Blurry August

ex battery hen

Hello blog, it’s been a while.

Last month is still a blur to me, due to family loss. Consequently I haven’t had my blogging hat on, but I did promise to update readers with progress of my new rescue hens and that’s what I’m going to do with this post.

walk in chicken runs

The addition of a new walk-in chicken run thanks to my other half and his DIY skills helped the very traumatised hen overcome her fear of other chickens. With plenty of space (it’s a large enclosure for just 3 chickens) for her to dart out of way should she feel the need to, the choice is hers to approach other chickens in her own way and in her own time, boosting her confidence. She struts around with the other rescue girls now, a very different hen to the one that ran away screaming for her life, cowering down in a corner just a few week ago. She just needed space and time to adapt to her new-found freedom – no longer the punch bag for other caged hens to take their frustration out on.

ex battery hen
‘Pumpkin’ was very traumatised from her time in cages, her rehabilitation had to be handled very carefully for her to gain my trust. Her day-to-day time spent in a cage was mentally damaging to her. Already, given freedom and choices, she’s a different hen and very affectionate towards me.
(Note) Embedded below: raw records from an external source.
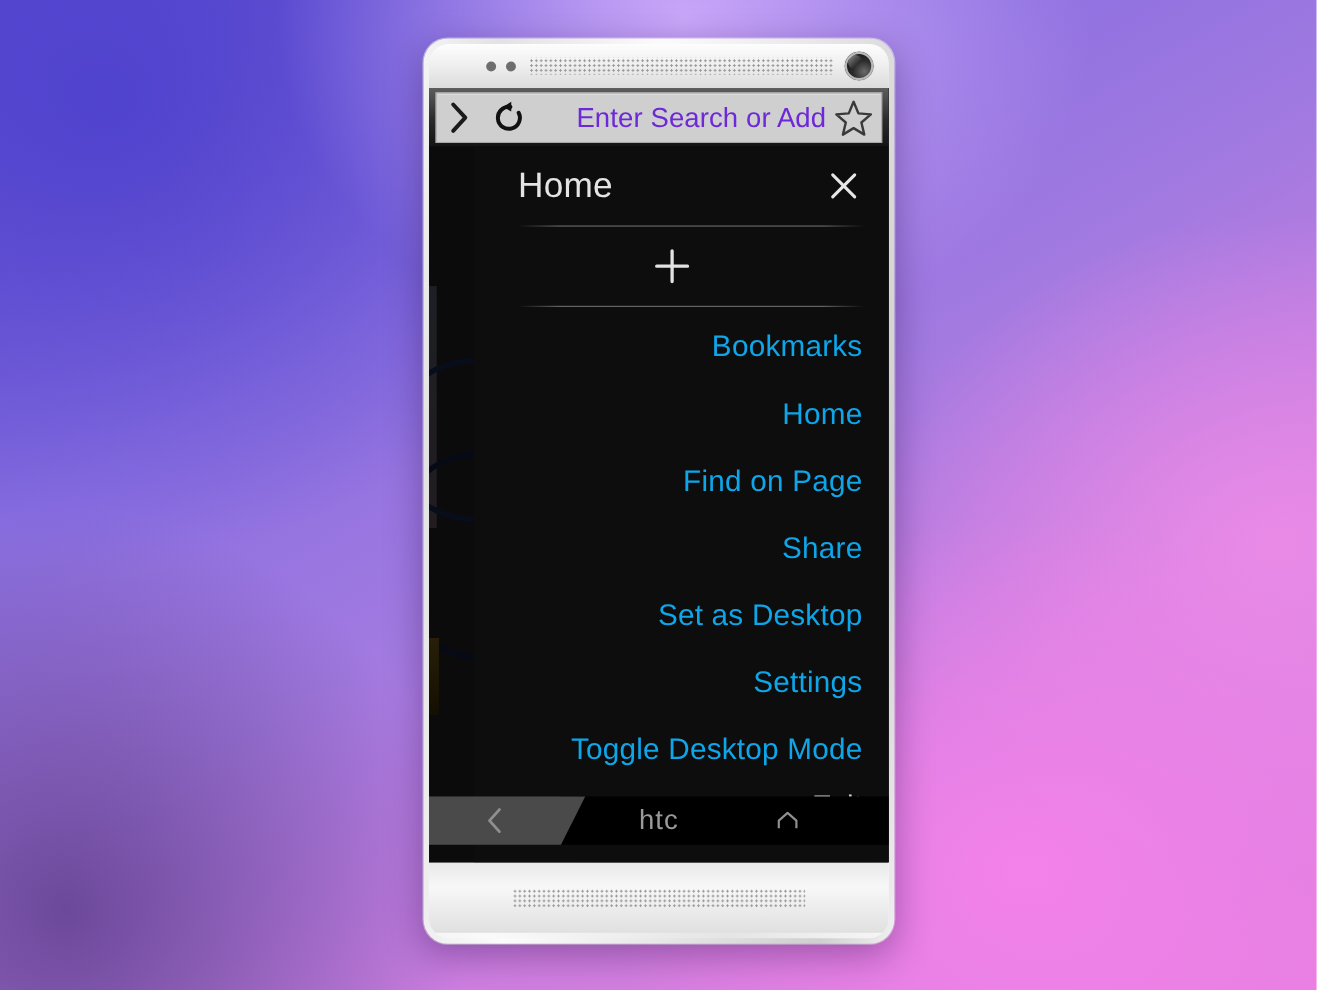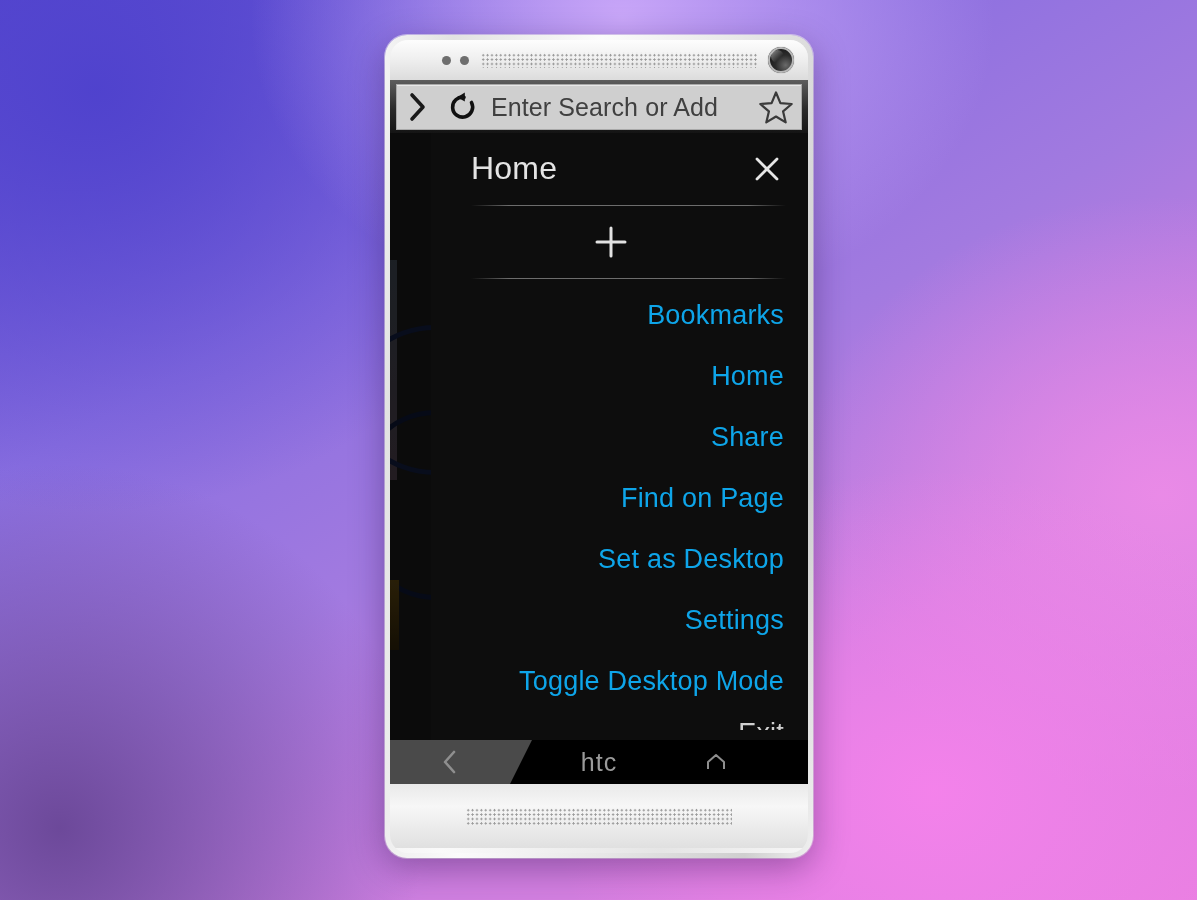"Enter Search or Add" #url-text { color: #404040 -> #6d28d9; margin-left: none -> 33px }
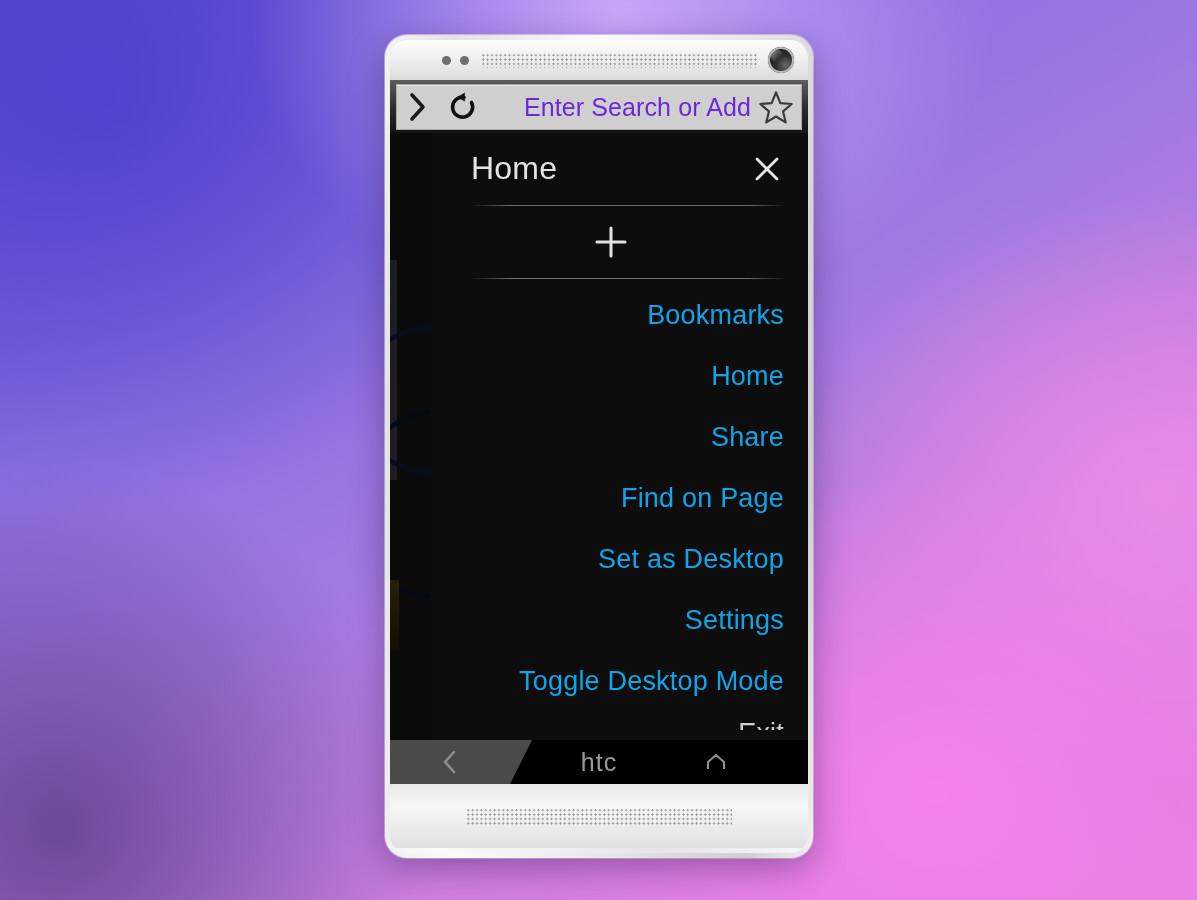"Share" div.menu-item { order: before "Find on Page" -> after "Find on Page" }
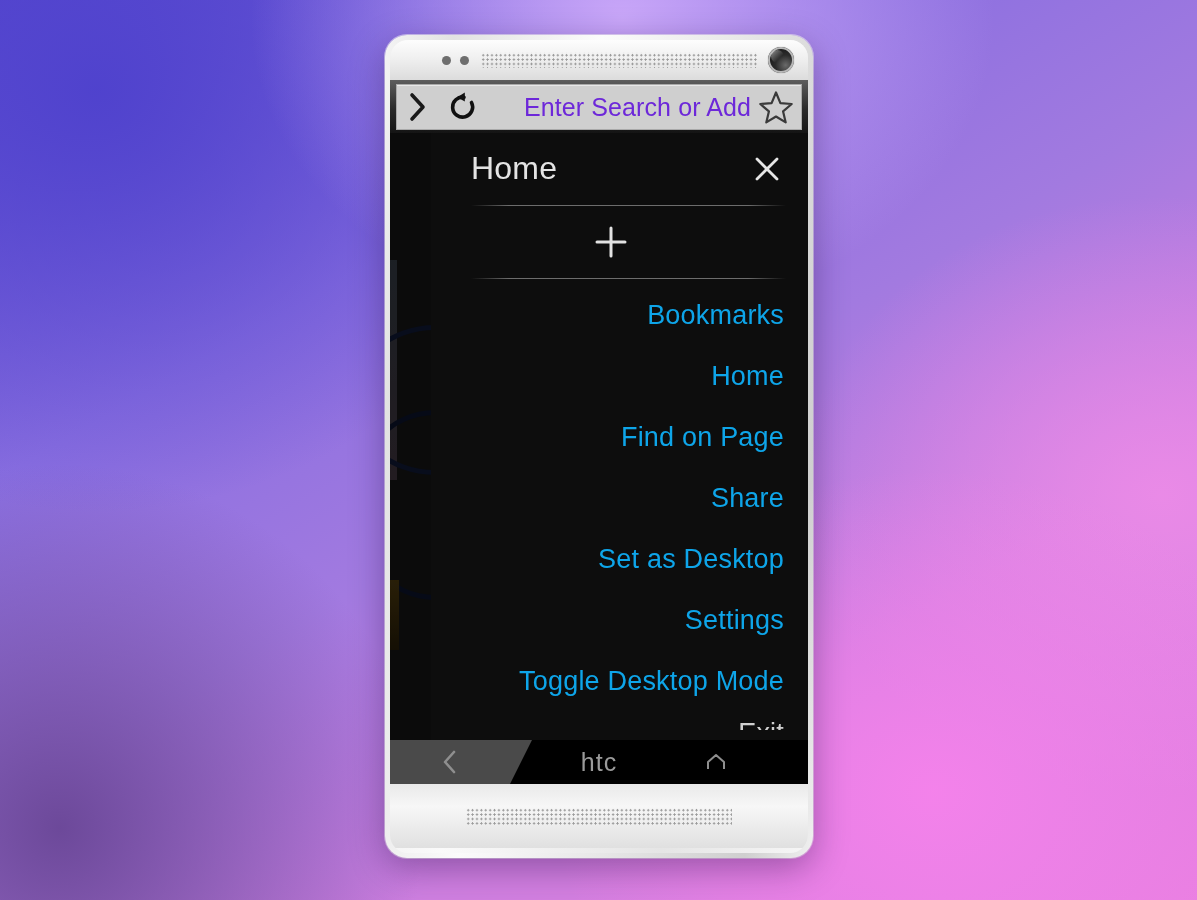"htc" div { bottom: 0 -> 16px }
The pecking order for this little flock has already been sorted out, with ‘top hen’ giving a reminder of her status every so often should the other girls ‘forget’ her authority over them. This is usually done by pulling at the other girls combs, treading them with one stamp of her foot on their back or the ‘stare’ across a food bowl, resulting in the lower ranking hens breaking eye contact immediately and moving elsewhere (sometimes this is enough to warrant respect without any further action needed).

ex battery hen
Top hen ‘Honey’, she’s firm but fair!

ex battery hen

Bedtime always brings drama (even with my flock of ‘posh’ hens housed nearby), the lowest ranking hen (in this case ‘Pumpkin’) is usually last to take her position within the safety of the hen-house at dusk. You could say I study my hens intently, I find chickens and their language absolutely fascinating.

ex battery hen

As you can hopefully see from the photos they’re starting to look healthier.

ex battery hen

If you’d like to offer a home to some hard-working girls please get in touch with your local hen rescue by using this useful website http://exbatteryhens.org.uk. If you would like more information on how to care for rescue hens before committing to rehoming, come along and join the ex battery hens forum community http://exbatteryhens.com. We’re a friendly bunch and happy to answer any questions or concerns you may have from anything to integration, feeding and housing.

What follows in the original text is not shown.